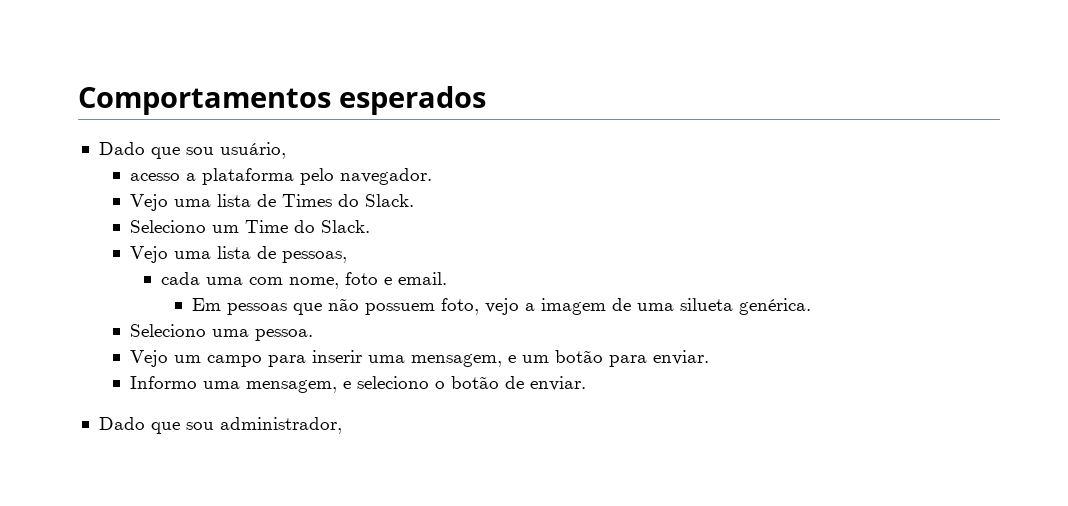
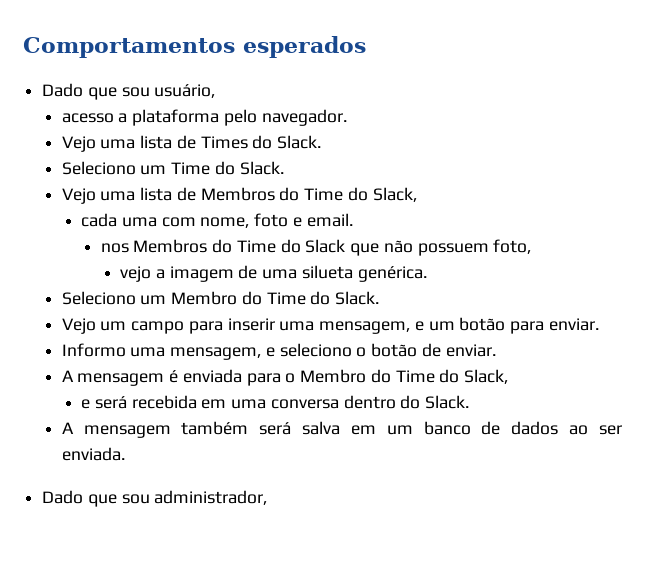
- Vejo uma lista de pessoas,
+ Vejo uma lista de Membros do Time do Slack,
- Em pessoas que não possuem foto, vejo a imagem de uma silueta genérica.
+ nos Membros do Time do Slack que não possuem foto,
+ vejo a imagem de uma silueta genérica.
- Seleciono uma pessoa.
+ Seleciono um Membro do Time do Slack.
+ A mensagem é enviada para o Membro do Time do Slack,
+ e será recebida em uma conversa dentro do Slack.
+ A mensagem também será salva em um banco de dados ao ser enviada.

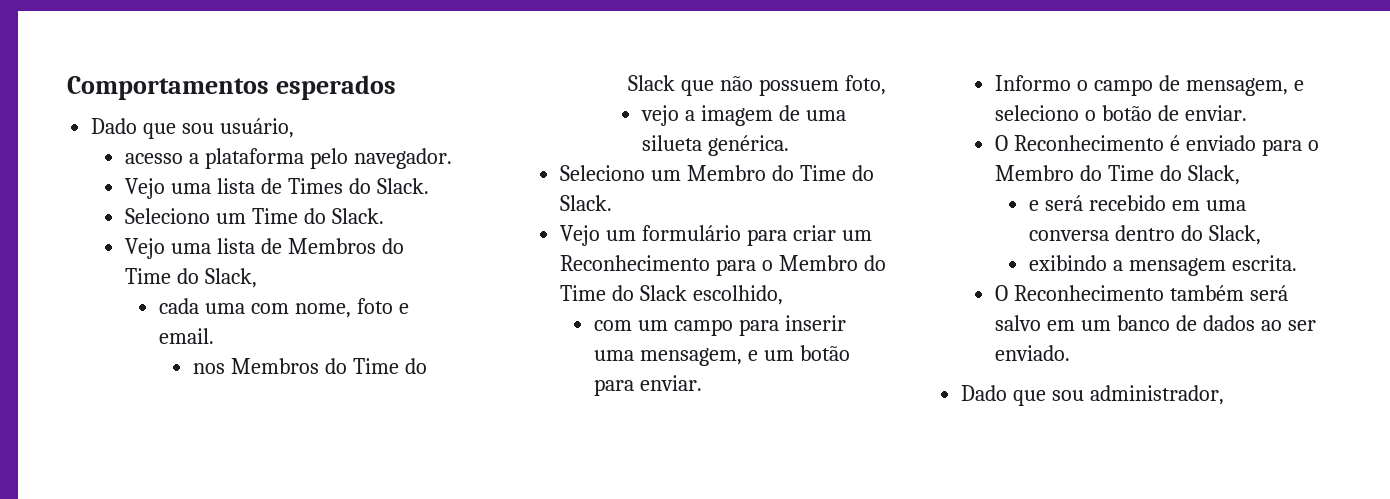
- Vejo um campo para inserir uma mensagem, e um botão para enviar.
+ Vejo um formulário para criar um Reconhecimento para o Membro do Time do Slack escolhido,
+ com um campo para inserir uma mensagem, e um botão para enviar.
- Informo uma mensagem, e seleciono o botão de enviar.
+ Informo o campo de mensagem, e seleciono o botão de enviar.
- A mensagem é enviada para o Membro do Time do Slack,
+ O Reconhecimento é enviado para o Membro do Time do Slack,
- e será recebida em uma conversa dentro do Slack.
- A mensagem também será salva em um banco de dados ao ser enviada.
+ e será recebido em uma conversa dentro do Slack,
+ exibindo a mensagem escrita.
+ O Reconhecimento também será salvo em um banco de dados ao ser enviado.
----------
[AIM OF THE EXERCISE] All of the lines above must be repeated without alteration, though the pictures are to be excluded.

[TASK RESPONSE]
- Vejo uma lista de pessoas,
+ Vejo uma lista de Membros do Time do Slack,
- Em pessoas que não possuem foto, vejo a imagem de uma silueta genérica.
+ nos Membros do Time do Slack que não possuem foto,
+ vejo a imagem de uma silueta genérica.
- Seleciono uma pessoa.
+ Seleciono um Membro do Time do Slack.
+ A mensagem é enviada para o Membro do Time do Slack,
+ e será recebida em uma conversa dentro do Slack.
+ A mensagem também será salva em um banco de dados ao ser enviada.

- Vejo um campo para inserir uma mensagem, e um botão para enviar.
+ Vejo um formulário para criar um Reconhecimento para o Membro do Time do Slack escolhido,
+ com um campo para inserir uma mensagem, e um botão para enviar.
- Informo uma mensagem, e seleciono o botão de enviar.
+ Informo o campo de mensagem, e seleciono o botão de enviar.
- A mensagem é enviada para o Membro do Time do Slack,
+ O Reconhecimento é enviado para o Membro do Time do Slack,
- e será recebida em uma conversa dentro do Slack.
- A mensagem também será salva em um banco de dados ao ser enviada.
+ e será recebido em uma conversa dentro do Slack,
+ exibindo a mensagem escrita.
+ O Reconhecimento também será salvo em um banco de dados ao ser enviado.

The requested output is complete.